### Problem requirements:
Every line containing "subtotal" should be identified and copied from the data below.

*** Opening of Data extract ***

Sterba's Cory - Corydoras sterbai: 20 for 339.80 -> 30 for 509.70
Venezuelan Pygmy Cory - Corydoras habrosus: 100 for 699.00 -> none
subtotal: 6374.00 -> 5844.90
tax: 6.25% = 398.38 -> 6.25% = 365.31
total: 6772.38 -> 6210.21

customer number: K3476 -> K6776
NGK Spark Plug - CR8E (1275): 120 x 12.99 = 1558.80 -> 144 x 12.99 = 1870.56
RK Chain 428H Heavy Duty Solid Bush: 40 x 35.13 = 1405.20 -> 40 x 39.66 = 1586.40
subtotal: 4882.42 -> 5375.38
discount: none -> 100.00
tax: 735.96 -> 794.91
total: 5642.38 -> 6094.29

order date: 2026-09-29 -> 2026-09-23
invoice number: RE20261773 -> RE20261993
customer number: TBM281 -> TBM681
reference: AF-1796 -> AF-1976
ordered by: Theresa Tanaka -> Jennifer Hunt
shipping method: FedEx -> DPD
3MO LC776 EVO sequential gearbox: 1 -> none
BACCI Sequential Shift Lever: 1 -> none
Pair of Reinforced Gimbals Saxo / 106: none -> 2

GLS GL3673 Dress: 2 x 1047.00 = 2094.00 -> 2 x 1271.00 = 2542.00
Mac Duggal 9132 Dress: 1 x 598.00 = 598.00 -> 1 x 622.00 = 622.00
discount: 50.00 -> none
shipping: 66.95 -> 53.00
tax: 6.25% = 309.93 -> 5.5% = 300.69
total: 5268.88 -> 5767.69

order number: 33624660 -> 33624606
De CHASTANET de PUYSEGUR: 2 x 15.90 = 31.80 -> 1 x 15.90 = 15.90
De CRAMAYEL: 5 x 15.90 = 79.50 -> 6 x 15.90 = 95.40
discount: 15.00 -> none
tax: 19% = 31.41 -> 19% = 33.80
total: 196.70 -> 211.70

*** Close of Data extract ***

### Your solution:
subtotal: 6374.00 -> 5844.90
subtotal: 4882.42 -> 5375.38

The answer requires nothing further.